The Image Similarity with SQL Server solution on the Azure AI Gallery demonstrates how to apply transfer learning, incorporating a pretrained deep neural network (DNN) model (trained on ImageNet) to the problem of finding images that are similar to a target image. In this solution, we use an image based product recommendation scenario as an example, e.g., recommending clothing similar to the one a user is considering.
Our example features shirts (around 300 images) which contains 3 type of designs: dotted, striped, and leopard print. Those with similar patterns are considered more similar than those with different patterns.
Here are the steps we adopt to solve this problem:
- Use the pretrained model (ResNet-18) as a featurizer to transform the images into features
- Train a multi-class classifier on the features of training images. A 3-layer neural network from MicrosoftML package is used here.
- The Trained model is used to predict the class probabilities of each image.
- Calculate the distance (e.g., L1, L2, Cosine) between the predicted class probabilities of image pairs.
- Rank order image pairs based on the distance: the smaller the distance, the more similar of the image pairs.
This solution is developed to work on SQL Server ML Services available on SQL 2017. All the steps are written in Python and wrapped in SQL Server Stored procedures.

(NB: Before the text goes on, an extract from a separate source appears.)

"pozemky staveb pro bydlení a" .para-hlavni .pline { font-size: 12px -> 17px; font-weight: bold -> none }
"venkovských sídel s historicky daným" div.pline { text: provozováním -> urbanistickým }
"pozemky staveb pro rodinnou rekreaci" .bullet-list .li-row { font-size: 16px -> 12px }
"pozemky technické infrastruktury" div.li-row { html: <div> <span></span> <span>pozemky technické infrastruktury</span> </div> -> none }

It uses SQL Server FileTable to manage the storage of unstructured data, which is the type of setup a manufacturer of shirts might have for their inventory.

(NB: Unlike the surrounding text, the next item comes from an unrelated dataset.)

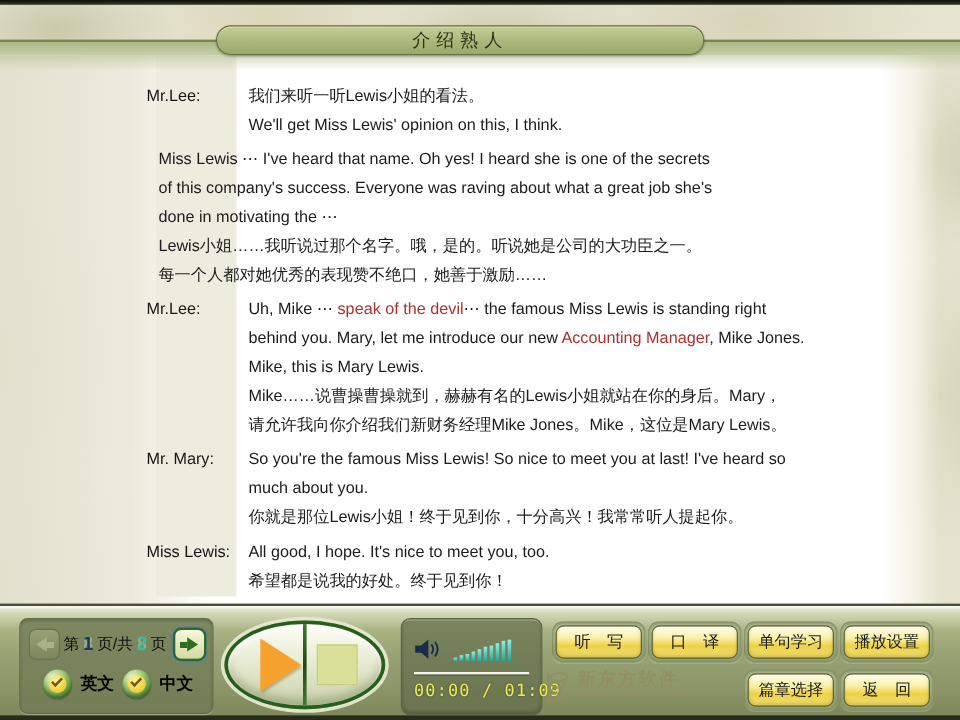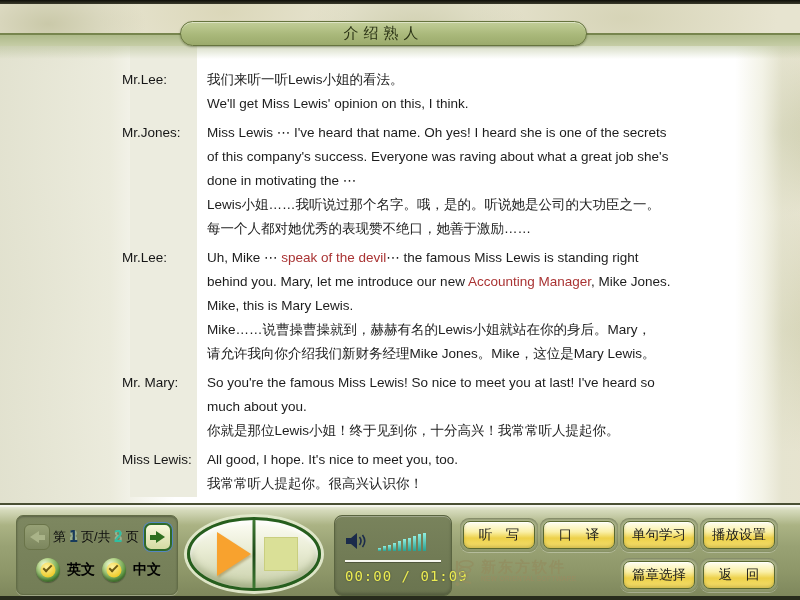"Mr.Jones:" div.speaker { html: <div>Mr.Jones:</div> -> none }
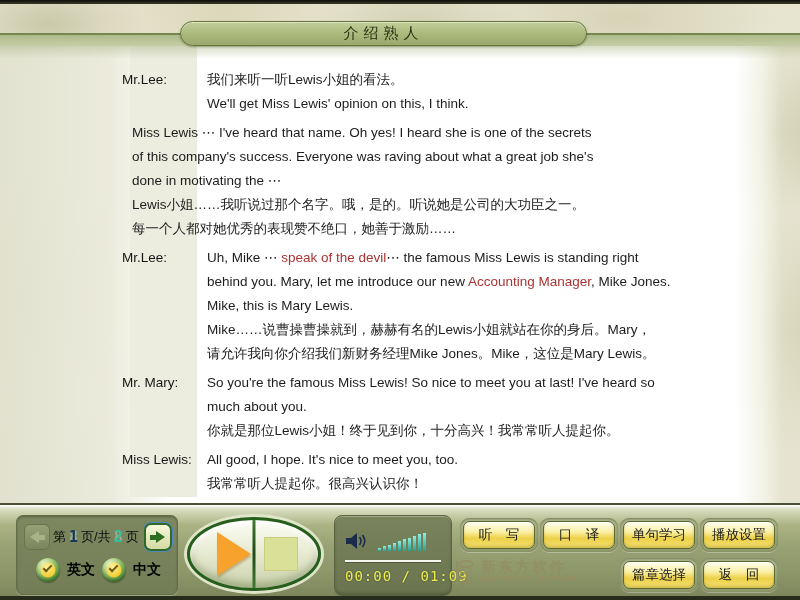"我常常听人提起你。很高兴认识你！" span { text: 我常常听人提起你。很高兴认识 -> 希望都是说我的好处。终于见到 }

Are you ready to give it a try? On the deployed VM (or at the end of the on-prem installation), you'll find the following script running in a terminal window waiting for your reply:
This script will download all images listed in "c:\Solutions\ImageSimilarity\fashion_texture_urls.tsv"
onto your machine, upload them to SQL and execute the end-to-end workflow to train an image similarity model.
This portion of the script will take about 6 minutes to complete.
Please respond YES to continue
When you type YES, it will download the sample images, upload them to SQL Server and execute the end-to-end workflow of training and evaluating the image similarity model. You can simply replace the contents of the file with your own image URLs prior to responding to the prompt to get your own personalized model.
The hard part of the model building has become easy - now all you need is to go find the images you want to use to build your own image similarity model.
We’d love your feedback and looking forward to hearing what similar images you have been able to match!